Blink speed dating gladwell
Super Summary, a modern alternative to Spark Notes and Cliffs Notes, offers high-quality study guides that feature detailed chapter summaries and analysis of major themes, characters, quotes, and essay topics.This one-page guide includes a plot summary and brief analysis of , Malcolm Gladwell explores the psychological processes of intuition and instinct, examining how we make split-second decisions and judgments—both good and bad—and how the ability that makes us more likely, for example, to accurately read a dangerous situation or an ill-intentioned person is the same ability that makes us unconsciously racist, sexist, or otherwise prejudiced, even if we consciously espouse other views.In blind auditions, judges listen with their ears rather than with their eyes, and musicians are selected based solely on how well they play their instruments, without their gender, race, or ethnicity affecting how judges perceive their abilities.This is one way that people can eliminate the bias that affects their judgment, but it’s not always or even often an option to isolate out the things that should not affect a person’s snap judgments of others.*/ var check For Promos And Render = function(should Show Popover) ; /* render Promo Details This is a function for checking which promotions will be applied to a purchase and render those details in the popover.
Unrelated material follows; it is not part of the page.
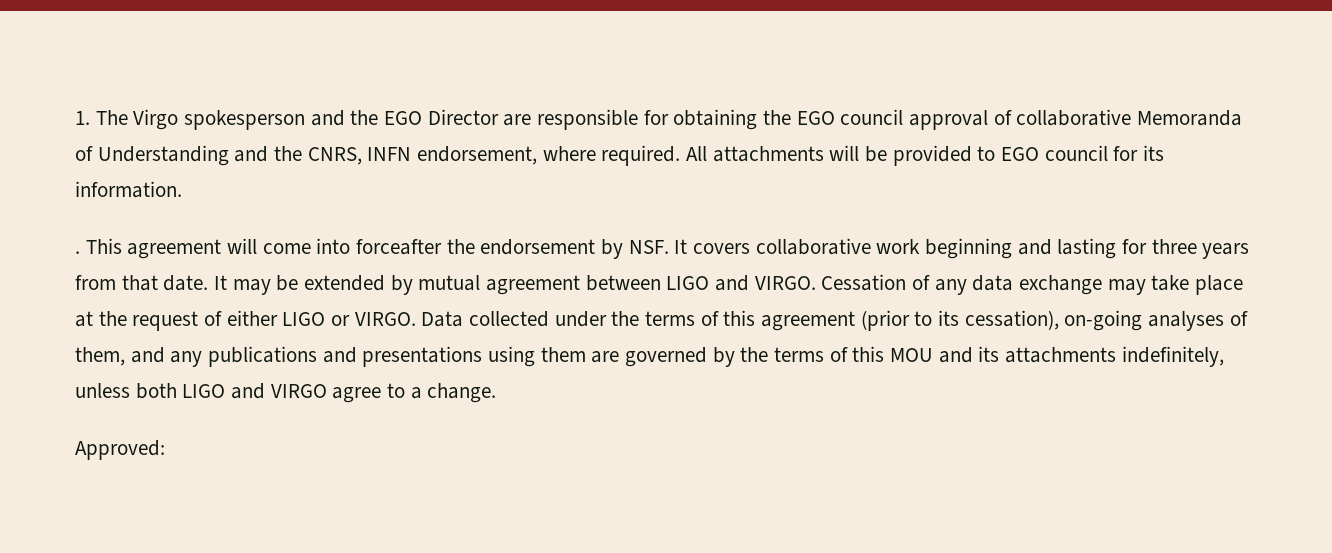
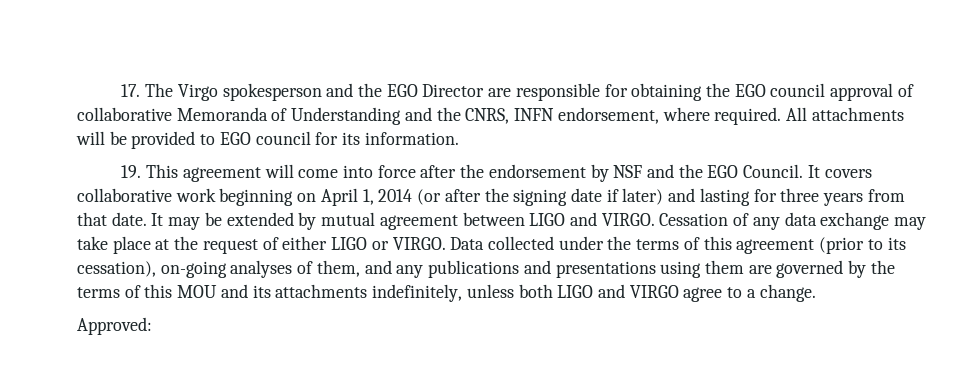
- 1. The Virgo spokesperson and the EGO Director are responsible for obtaining the EGO council approval of collaborative Memoranda of Understanding and the CNRS, INFN endorsement, where required.
+ 17. The Virgo spokesperson and the EGO Director are responsible for obtaining the EGO council approval of collaborative Memoranda of Understanding and the CNRS, INFN endorsement, where required.
- . This agreement will come into forceafter the endorsement by NSF. It covers collaborative work beginning and lasting for three years from that date.
+ 19. This agreement will come into force after the endorsement by NSF and the EGO Council. It covers collaborative work beginning on April 1, 2014 (or after the signing date if later) and lasting for three years from that date.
In this chapter, Gladwell highlights how expert thin-slicing is especially valuable and considerably more accurate in judging worth than the mass market or the novice, concluding that what turns out to be a successful product might be more accurately judged by the people who are experts in that field.This chapter includes other examples of how difficult it is to know what is behind the “locked door” of our unconscious, citing tennis coach Vic Braden’s uncanny ability to tell when a player will serve poorly, even while he is unable to explain how he knows the serve will go bad, and speed dating participants’ tendency to be drawn to people who do not match their consciously articulated criteria for potential mates. This chapter also includes a discussion of the Implicit Association Test, a test developed at Harvard that measures participants’ unconscious associations with regard to race, gender, skin color, perceived religion, and other markers of difference.